4.03.2018

Always know that I love you.

A dear friend made sure to tell me that no matter how far away or how long it had been... she wanted me to know she loved me.

Sometimes I have no clue how I get through my days much less navigating this world basically alone as a force of one.

And then a friend says something like that and everything lightens up and that nagging loneliness that's sometimes there is gone for a bit.

I say the same to my friends... but I don't always let in that they care too. This one resonated. And that feeling is carrying me through.

Sometimes it's just a cup of coffee, tacos, music, sunrises, maybe some more coffee, or just slowing down to appreciate each other.




4.01.2018

Julien Baker.

I seem to uave fallen down a hole..

A hole called watching endless Julien Baker videos.  That young lady has a sound.. it’s so good.

I have gone through her Tiny Desk Concert, two live 30 minute sessions and now am watching a video of a show she did in Brussels.
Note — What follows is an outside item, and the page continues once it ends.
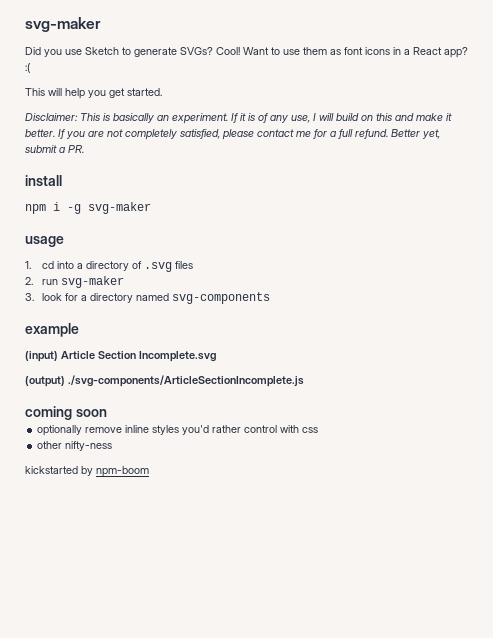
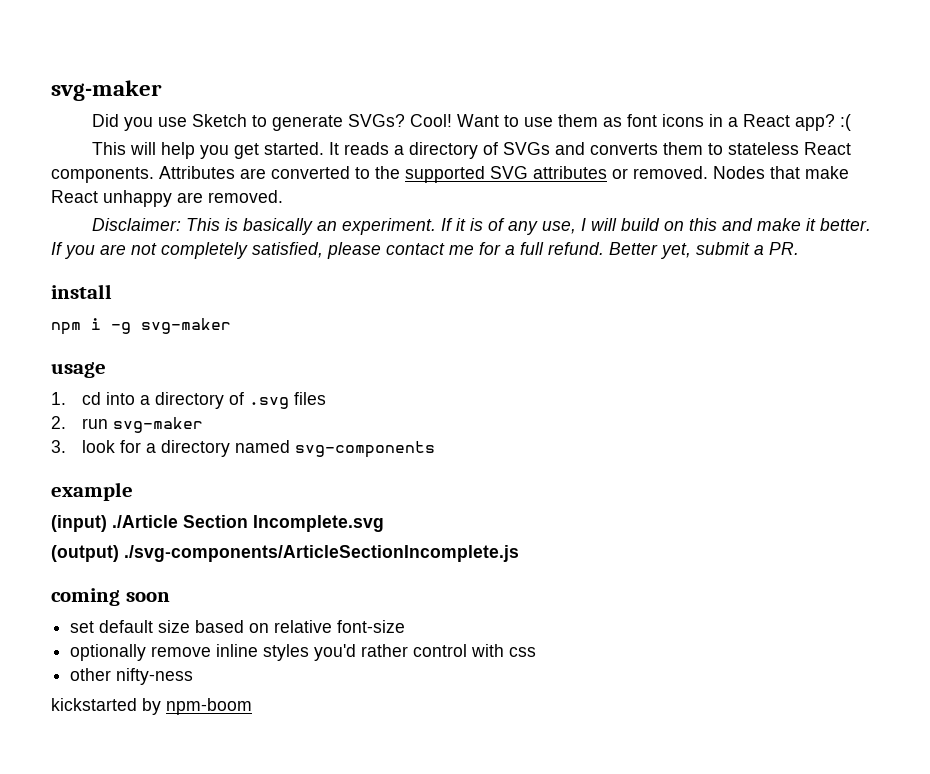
+ It reads a directory of SVGs and converts them to stateless React components. Attributes are converted to the supported SVG attributes or removed. Nodes that make React unhappy are removed.
- (input) Article Section Incomplete.svg
+ (input) ./Article Section Incomplete.svg
+ set default size based on relative font-size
She is like 20 yeara old and mad talented. Also articulate and educated. What’s not to totally love here? I mean.. I am fairly jaded and this really checks my boxes for worthy of all the attention she gets.

I did that rabbit holing to pay homage to Easter. When you don’t have religion, you do what you do. And today it was laundry, yardwork, vacuuming, and rearranging the other room in the house a bit to get ready for all that vinyl that is coming down here from Tucson  this is all after I drove in from The Baked Pueblo with a car full of stuff.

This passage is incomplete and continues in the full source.